▸ YOUR TASK
Word for word, repeat each record that follows.

▸ MATERIAL FOR THIS TASK
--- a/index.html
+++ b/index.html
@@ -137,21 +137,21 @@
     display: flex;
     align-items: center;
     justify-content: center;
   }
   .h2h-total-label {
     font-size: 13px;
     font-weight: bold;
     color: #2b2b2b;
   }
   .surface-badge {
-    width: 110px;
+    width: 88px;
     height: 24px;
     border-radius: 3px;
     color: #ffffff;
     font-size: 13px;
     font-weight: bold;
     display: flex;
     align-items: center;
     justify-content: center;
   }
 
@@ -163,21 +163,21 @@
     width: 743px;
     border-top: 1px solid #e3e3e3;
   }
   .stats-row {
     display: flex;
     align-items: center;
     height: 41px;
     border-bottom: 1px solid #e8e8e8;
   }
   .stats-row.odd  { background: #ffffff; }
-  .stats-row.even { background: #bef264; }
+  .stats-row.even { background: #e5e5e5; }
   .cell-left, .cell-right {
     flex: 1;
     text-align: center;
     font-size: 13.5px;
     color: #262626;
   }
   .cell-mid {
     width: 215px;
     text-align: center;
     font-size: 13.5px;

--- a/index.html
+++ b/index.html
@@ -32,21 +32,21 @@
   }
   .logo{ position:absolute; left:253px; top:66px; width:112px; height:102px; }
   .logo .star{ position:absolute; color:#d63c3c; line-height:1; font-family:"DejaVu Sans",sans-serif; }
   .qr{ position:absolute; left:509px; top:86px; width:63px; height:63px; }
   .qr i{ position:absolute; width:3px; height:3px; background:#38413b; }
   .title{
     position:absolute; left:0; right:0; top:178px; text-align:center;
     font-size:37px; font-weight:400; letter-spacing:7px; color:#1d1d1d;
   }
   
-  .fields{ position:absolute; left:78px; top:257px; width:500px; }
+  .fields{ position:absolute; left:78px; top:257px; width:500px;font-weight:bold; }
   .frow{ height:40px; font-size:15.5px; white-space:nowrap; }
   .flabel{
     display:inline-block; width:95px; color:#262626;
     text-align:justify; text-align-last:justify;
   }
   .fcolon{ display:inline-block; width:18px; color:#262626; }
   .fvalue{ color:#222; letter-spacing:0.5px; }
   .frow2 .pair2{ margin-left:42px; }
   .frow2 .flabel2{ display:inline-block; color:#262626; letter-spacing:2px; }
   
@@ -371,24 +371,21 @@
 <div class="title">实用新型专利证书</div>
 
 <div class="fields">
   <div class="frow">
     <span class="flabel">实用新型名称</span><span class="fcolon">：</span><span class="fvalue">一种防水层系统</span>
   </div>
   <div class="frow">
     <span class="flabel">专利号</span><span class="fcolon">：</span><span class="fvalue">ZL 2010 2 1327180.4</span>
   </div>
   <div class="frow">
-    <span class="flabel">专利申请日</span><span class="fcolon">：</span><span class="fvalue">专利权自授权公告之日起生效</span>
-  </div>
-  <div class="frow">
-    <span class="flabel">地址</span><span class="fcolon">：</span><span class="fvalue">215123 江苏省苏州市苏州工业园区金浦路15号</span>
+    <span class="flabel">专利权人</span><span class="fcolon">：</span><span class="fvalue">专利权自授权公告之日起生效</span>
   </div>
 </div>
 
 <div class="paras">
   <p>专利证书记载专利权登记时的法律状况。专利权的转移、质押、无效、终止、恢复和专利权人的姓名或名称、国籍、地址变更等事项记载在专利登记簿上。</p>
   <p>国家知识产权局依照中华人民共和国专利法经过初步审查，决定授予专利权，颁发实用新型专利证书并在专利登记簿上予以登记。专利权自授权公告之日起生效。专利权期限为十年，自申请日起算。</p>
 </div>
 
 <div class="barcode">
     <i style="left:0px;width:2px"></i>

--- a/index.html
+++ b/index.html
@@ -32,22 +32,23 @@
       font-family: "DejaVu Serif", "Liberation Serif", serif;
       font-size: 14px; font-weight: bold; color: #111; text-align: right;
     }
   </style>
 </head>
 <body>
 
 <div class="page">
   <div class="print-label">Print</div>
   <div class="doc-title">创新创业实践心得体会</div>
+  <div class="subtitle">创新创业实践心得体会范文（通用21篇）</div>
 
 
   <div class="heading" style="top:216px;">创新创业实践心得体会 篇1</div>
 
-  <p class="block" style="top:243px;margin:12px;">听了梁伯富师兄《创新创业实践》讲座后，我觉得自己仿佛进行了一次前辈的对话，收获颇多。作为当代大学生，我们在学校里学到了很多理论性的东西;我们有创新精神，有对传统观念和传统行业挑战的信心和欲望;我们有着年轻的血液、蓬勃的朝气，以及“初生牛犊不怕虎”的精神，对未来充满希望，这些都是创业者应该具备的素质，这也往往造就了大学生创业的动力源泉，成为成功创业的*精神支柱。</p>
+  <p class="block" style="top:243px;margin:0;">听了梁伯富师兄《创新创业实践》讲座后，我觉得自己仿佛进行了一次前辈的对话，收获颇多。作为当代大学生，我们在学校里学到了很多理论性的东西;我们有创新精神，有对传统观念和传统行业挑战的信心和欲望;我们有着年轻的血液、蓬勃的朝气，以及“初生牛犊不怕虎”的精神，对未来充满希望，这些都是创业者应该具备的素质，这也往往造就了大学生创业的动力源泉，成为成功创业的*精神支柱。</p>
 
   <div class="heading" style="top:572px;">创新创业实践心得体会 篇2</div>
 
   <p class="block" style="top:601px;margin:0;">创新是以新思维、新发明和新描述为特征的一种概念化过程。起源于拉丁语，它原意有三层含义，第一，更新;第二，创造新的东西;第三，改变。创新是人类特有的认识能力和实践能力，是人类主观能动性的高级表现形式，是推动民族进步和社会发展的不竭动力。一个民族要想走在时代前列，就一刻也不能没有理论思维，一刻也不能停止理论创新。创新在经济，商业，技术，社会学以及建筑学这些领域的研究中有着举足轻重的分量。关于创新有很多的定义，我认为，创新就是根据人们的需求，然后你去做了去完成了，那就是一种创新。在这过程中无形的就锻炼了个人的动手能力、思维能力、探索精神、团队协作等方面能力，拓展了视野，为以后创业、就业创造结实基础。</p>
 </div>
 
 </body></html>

▸ ANSWER BELOW
--- a/index.html
+++ b/index.html
@@ -137,21 +137,21 @@
     display: flex;
     align-items: center;
     justify-content: center;
   }
   .h2h-total-label {
     font-size: 13px;
     font-weight: bold;
     color: #2b2b2b;
   }
   .surface-badge {
-    width: 110px;
+    width: 88px;
     height: 24px;
     border-radius: 3px;
     color: #ffffff;
     font-size: 13px;
     font-weight: bold;
     display: flex;
     align-items: center;
     justify-content: center;
   }
 
@@ -163,21 +163,21 @@
     width: 743px;
     border-top: 1px solid #e3e3e3;
   }
   .stats-row {
     display: flex;
     align-items: center;
     height: 41px;
     border-bottom: 1px solid #e8e8e8;
   }
   .stats-row.odd  { background: #ffffff; }
-  .stats-row.even { background: #bef264; }
+  .stats-row.even { background: #e5e5e5; }
   .cell-left, .cell-right {
     flex: 1;
     text-align: center;
     font-size: 13.5px;
     color: #262626;
   }
   .cell-mid {
     width: 215px;
     text-align: center;
     font-size: 13.5px;

--- a/index.html
+++ b/index.html
@@ -32,21 +32,21 @@
   }
   .logo{ position:absolute; left:253px; top:66px; width:112px; height:102px; }
   .logo .star{ position:absolute; color:#d63c3c; line-height:1; font-family:"DejaVu Sans",sans-serif; }
   .qr{ position:absolute; left:509px; top:86px; width:63px; height:63px; }
   .qr i{ position:absolute; width:3px; height:3px; background:#38413b; }
   .title{
     position:absolute; left:0; right:0; top:178px; text-align:center;
     font-size:37px; font-weight:400; letter-spacing:7px; color:#1d1d1d;
   }
   
-  .fields{ position:absolute; left:78px; top:257px; width:500px; }
+  .fields{ position:absolute; left:78px; top:257px; width:500px;font-weight:bold; }
   .frow{ height:40px; font-size:15.5px; white-space:nowrap; }
   .flabel{
     display:inline-block; width:95px; color:#262626;
     text-align:justify; text-align-last:justify;
   }
   .fcolon{ display:inline-block; width:18px; color:#262626; }
   .fvalue{ color:#222; letter-spacing:0.5px; }
   .frow2 .pair2{ margin-left:42px; }
   .frow2 .flabel2{ display:inline-block; color:#262626; letter-spacing:2px; }
   
@@ -371,24 +371,21 @@
 <div class="title">实用新型专利证书</div>
 
 <div class="fields">
   <div class="frow">
     <span class="flabel">实用新型名称</span><span class="fcolon">：</span><span class="fvalue">一种防水层系统</span>
   </div>
   <div class="frow">
     <span class="flabel">专利号</span><span class="fcolon">：</span><span class="fvalue">ZL 2010 2 1327180.4</span>
   </div>
   <div class="frow">
-    <span class="flabel">专利申请日</span><span class="fcolon">：</span><span class="fvalue">专利权自授权公告之日起生效</span>
-  </div>
-  <div class="frow">
-    <span class="flabel">地址</span><span class="fcolon">：</span><span class="fvalue">215123 江苏省苏州市苏州工业园区金浦路15号</span>
+    <span class="flabel">专利权人</span><span class="fcolon">：</span><span class="fvalue">专利权自授权公告之日起生效</span>
   </div>
 </div>
 
 <div class="paras">
   <p>专利证书记载专利权登记时的法律状况。专利权的转移、质押、无效、终止、恢复和专利权人的姓名或名称、国籍、地址变更等事项记载在专利登记簿上。</p>
   <p>国家知识产权局依照中华人民共和国专利法经过初步审查，决定授予专利权，颁发实用新型专利证书并在专利登记簿上予以登记。专利权自授权公告之日起生效。专利权期限为十年，自申请日起算。</p>
 </div>
 
 <div class="barcode">
     <i style="left:0px;width:2px"></i>

--- a/index.html
+++ b/index.html
@@ -32,22 +32,23 @@
       font-family: "DejaVu Serif", "Liberation Serif", serif;
       font-size: 14px; font-weight: bold; color: #111; text-align: right;
     }
   </style>
 </head>
 <body>
 
 <div class="page">
   <div class="print-label">Print</div>
   <div class="doc-title">创新创业实践心得体会</div>
+  <div class="subtitle">创新创业实践心得体会范文（通用21篇）</div>
 
 
   <div class="heading" style="top:216px;">创新创业实践心得体会 篇1</div>
 
-  <p class="block" style="top:243px;margin:12px;">听了梁伯富师兄《创新创业实践》讲座后，我觉得自己仿佛进行了一次前辈的对话，收获颇多。作为当代大学生，我们在学校里学到了很多理论性的东西;我们有创新精神，有对传统观念和传统行业挑战的信心和欲望;我们有着年轻的血液、蓬勃的朝气，以及“初生牛犊不怕虎”的精神，对未来充满希望，这些都是创业者应该具备的素质，这也往往造就了大学生创业的动力源泉，成为成功创业的*精神支柱。</p>
+  <p class="block" style="top:243px;margin:0;">听了梁伯富师兄《创新创业实践》讲座后，我觉得自己仿佛进行了一次前辈的对话，收获颇多。作为当代大学生，我们在学校里学到了很多理论性的东西;我们有创新精神，有对传统观念和传统行业挑战的信心和欲望;我们有着年轻的血液、蓬勃的朝气，以及“初生牛犊不怕虎”的精神，对未来充满希望，这些都是创业者应该具备的素质，这也往往造就了大学生创业的动力源泉，成为成功创业的*精神支柱。</p>
 
   <div class="heading" style="top:572px;">创新创业实践心得体会 篇2</div>
 
   <p class="block" style="top:601px;margin:0;">创新是以新思维、新发明和新描述为特征的一种概念化过程。起源于拉丁语，它原意有三层含义，第一，更新;第二，创造新的东西;第三，改变。创新是人类特有的认识能力和实践能力，是人类主观能动性的高级表现形式，是推动民族进步和社会发展的不竭动力。一个民族要想走在时代前列，就一刻也不能没有理论思维，一刻也不能停止理论创新。创新在经济，商业，技术，社会学以及建筑学这些领域的研究中有着举足轻重的分量。关于创新有很多的定义，我认为，创新就是根据人们的需求，然后你去做了去完成了，那就是一种创新。在这过程中无形的就锻炼了个人的动手能力、思维能力、探索精神、团队协作等方面能力，拓展了视野，为以后创业、就业创造结实基础。</p>
 </div>
 
 </body></html>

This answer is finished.